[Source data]
+===+

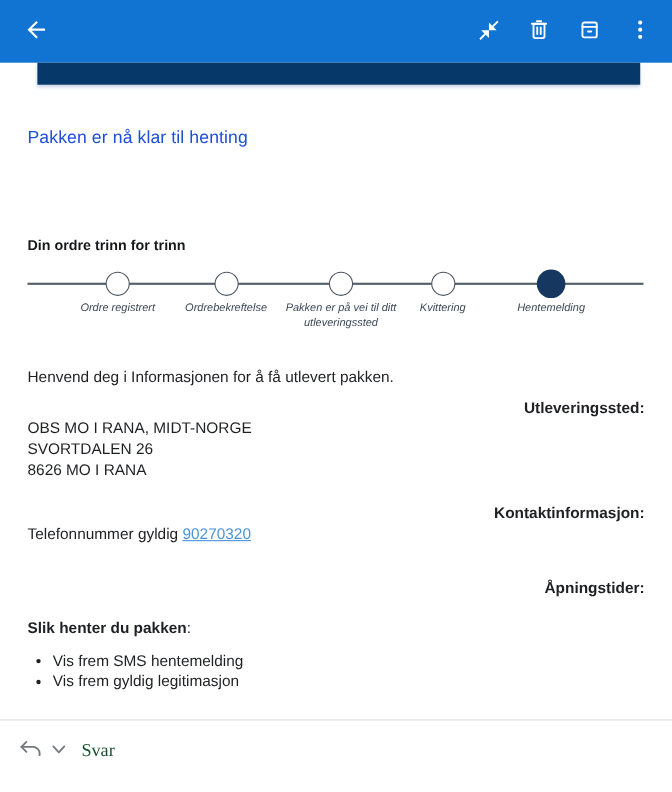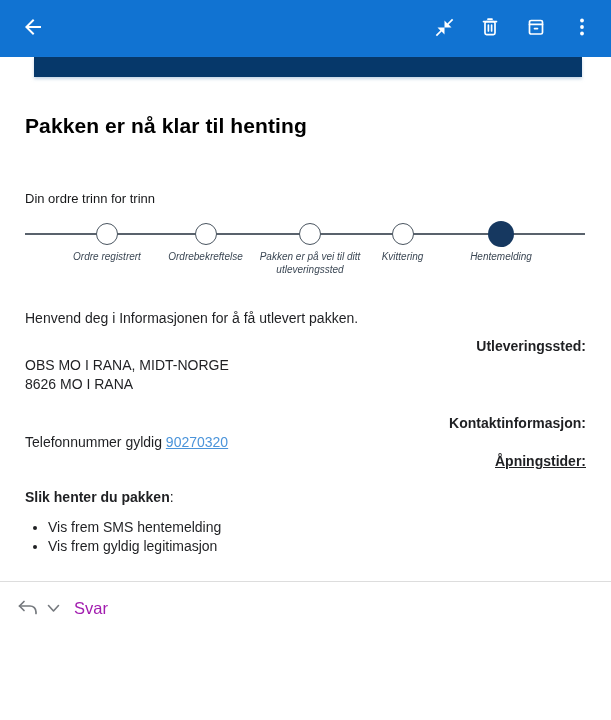--- a/index.html
+++ b/index.html
@@ -40,32 +40,32 @@
     height: 20px;
     background: #06386a;
     box-shadow: 0 2px 3px rgba(150, 180, 210, 0.55);
   }
 
   
   .content { padding: 0 25px; }
 
   .email-title {
     margin-top: 36px;
-    font-size: 21px;
+    font-size: 16px;
     line-height: 26px;
-    font-weight: 700;
-    color: #000000;
+    font-weight: 400;
+    color: #1d4ed8;
     letter-spacing: 0.1px;
   }
 
   .stepper-heading {
-    margin-top: 53px;
+    margin-top: 77px;
     font-size: 13px;
     line-height: 13px;
-    font-weight: 400;
+    font-weight: 700;
     color: #17181a;
   }
 
   
   .stepper {
     position: relative;
     margin-top: 16px;
     height: 56px;
   }
   .stepper .hline {
@@ -110,21 +110,21 @@
     max-width: 118px;
   }
   .step.wrap .step-label { max-width: 112px; }
 
   
   .intro { margin-top: 32px; font-size: 14px; line-height: 19px; }
   .block { font-size: 14px; line-height: 19px; }
   .block .b-heading { font-weight: 700; text-align: right; }
   .mt-delivery { margin-top: 9px; }
   .mt-contact  { margin-top: 20px; }
-  .mt-hours    { margin-top: 0; text-decoration: underline; }
+  .mt-hours    { margin-top: 30px; }
   .mt-pickup   { margin-top: 17px; }
   a.phone-link { color: #4b94da; text-decoration: underline; cursor: pointer; }
 
   ul.bullets {
     margin-top: 11px;
     padding-left: 23px;
     font-size: 14px;
     line-height: 19px;
     list-style: disc;
   }
@@ -144,21 +144,22 @@
     background: none;
     border: none;
     display: flex;
     align-items: center;
     cursor: pointer;
     padding: 0;
   }
   .reply-label {
     margin-left: 14px;
     font-size: 16.5px;
-    color: #a21caf;
+    color: #14532d;
+    font-family: Liberation Serif, serif;
   }
   .chev { margin-left: 7px; display: flex; align-items: center; }
 </style>
 </head>
 <body>
 
 <div class="app-bar">
   <button class="icon-btn left">
     <span>
       <svg width="24" height="24" viewBox="0 0 24 24">
@@ -246,20 +247,21 @@
         </div>
       <div class="step-label">Hentemelding</div>
     </div>
   </div>
 
   <p class="intro">Henvend deg i Informasjonen for å få utlevert pakken.</p>
 
   <div class="block mt-delivery">
     <div class="b-heading">Utleveringssted:</div>
     <div>OBS MO I RANA, MIDT-NORGE</div>
+    <div>SVORTDALEN 26</div>
     <div>8626 MO I RANA</div>
   </div>
 
   <div class="block mt-contact">
     <div class="b-heading">Kontaktinformasjon:</div>
     <div><span>Telefonnummer gyldig </span><a class="phone-link">90270320</a></div>
   </div>
 
   <div class="block mt-hours">
     <div class="b-heading">Åpningstider:</div>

+===+

## What to produce
The answer should match the data above word for word, with no pictures in it.

## Answer box
--- a/index.html
+++ b/index.html
@@ -40,32 +40,32 @@
     height: 20px;
     background: #06386a;
     box-shadow: 0 2px 3px rgba(150, 180, 210, 0.55);
   }
 
   
   .content { padding: 0 25px; }
 
   .email-title {
     margin-top: 36px;
-    font-size: 21px;
+    font-size: 16px;
     line-height: 26px;
-    font-weight: 700;
-    color: #000000;
+    font-weight: 400;
+    color: #1d4ed8;
     letter-spacing: 0.1px;
   }
 
   .stepper-heading {
-    margin-top: 53px;
+    margin-top: 77px;
     font-size: 13px;
     line-height: 13px;
-    font-weight: 400;
+    font-weight: 700;
     color: #17181a;
   }
 
   
   .stepper {
     position: relative;
     margin-top: 16px;
     height: 56px;
   }
   .stepper .hline {
@@ -110,21 +110,21 @@
     max-width: 118px;
   }
   .step.wrap .step-label { max-width: 112px; }
 
   
   .intro { margin-top: 32px; font-size: 14px; line-height: 19px; }
   .block { font-size: 14px; line-height: 19px; }
   .block .b-heading { font-weight: 700; text-align: right; }
   .mt-delivery { margin-top: 9px; }
   .mt-contact  { margin-top: 20px; }
-  .mt-hours    { margin-top: 0; text-decoration: underline; }
+  .mt-hours    { margin-top: 30px; }
   .mt-pickup   { margin-top: 17px; }
   a.phone-link { color: #4b94da; text-decoration: underline; cursor: pointer; }
 
   ul.bullets {
     margin-top: 11px;
     padding-left: 23px;
     font-size: 14px;
     line-height: 19px;
     list-style: disc;
   }
@@ -144,21 +144,22 @@
     background: none;
     border: none;
     display: flex;
     align-items: center;
     cursor: pointer;
     padding: 0;
   }
   .reply-label {
     margin-left: 14px;
     font-size: 16.5px;
-    color: #a21caf;
+    color: #14532d;
+    font-family: Liberation Serif, serif;
   }
   .chev { margin-left: 7px; display: flex; align-items: center; }
 </style>
 </head>
 <body>
 
 <div class="app-bar">
   <button class="icon-btn left">
     <span>
       <svg width="24" height="24" viewBox="0 0 24 24">
@@ -246,20 +247,21 @@
         </div>
       <div class="step-label">Hentemelding</div>
     </div>
   </div>
 
   <p class="intro">Henvend deg i Informasjonen for å få utlevert pakken.</p>
 
   <div class="block mt-delivery">
     <div class="b-heading">Utleveringssted:</div>
     <div>OBS MO I RANA, MIDT-NORGE</div>
+    <div>SVORTDALEN 26</div>
     <div>8626 MO I RANA</div>
   </div>
 
   <div class="block mt-contact">
     <div class="b-heading">Kontaktinformasjon:</div>
     <div><span>Telefonnummer gyldig </span><a class="phone-link">90270320</a></div>
   </div>
 
   <div class="block mt-hours">
     <div class="b-heading">Åpningstider:</div>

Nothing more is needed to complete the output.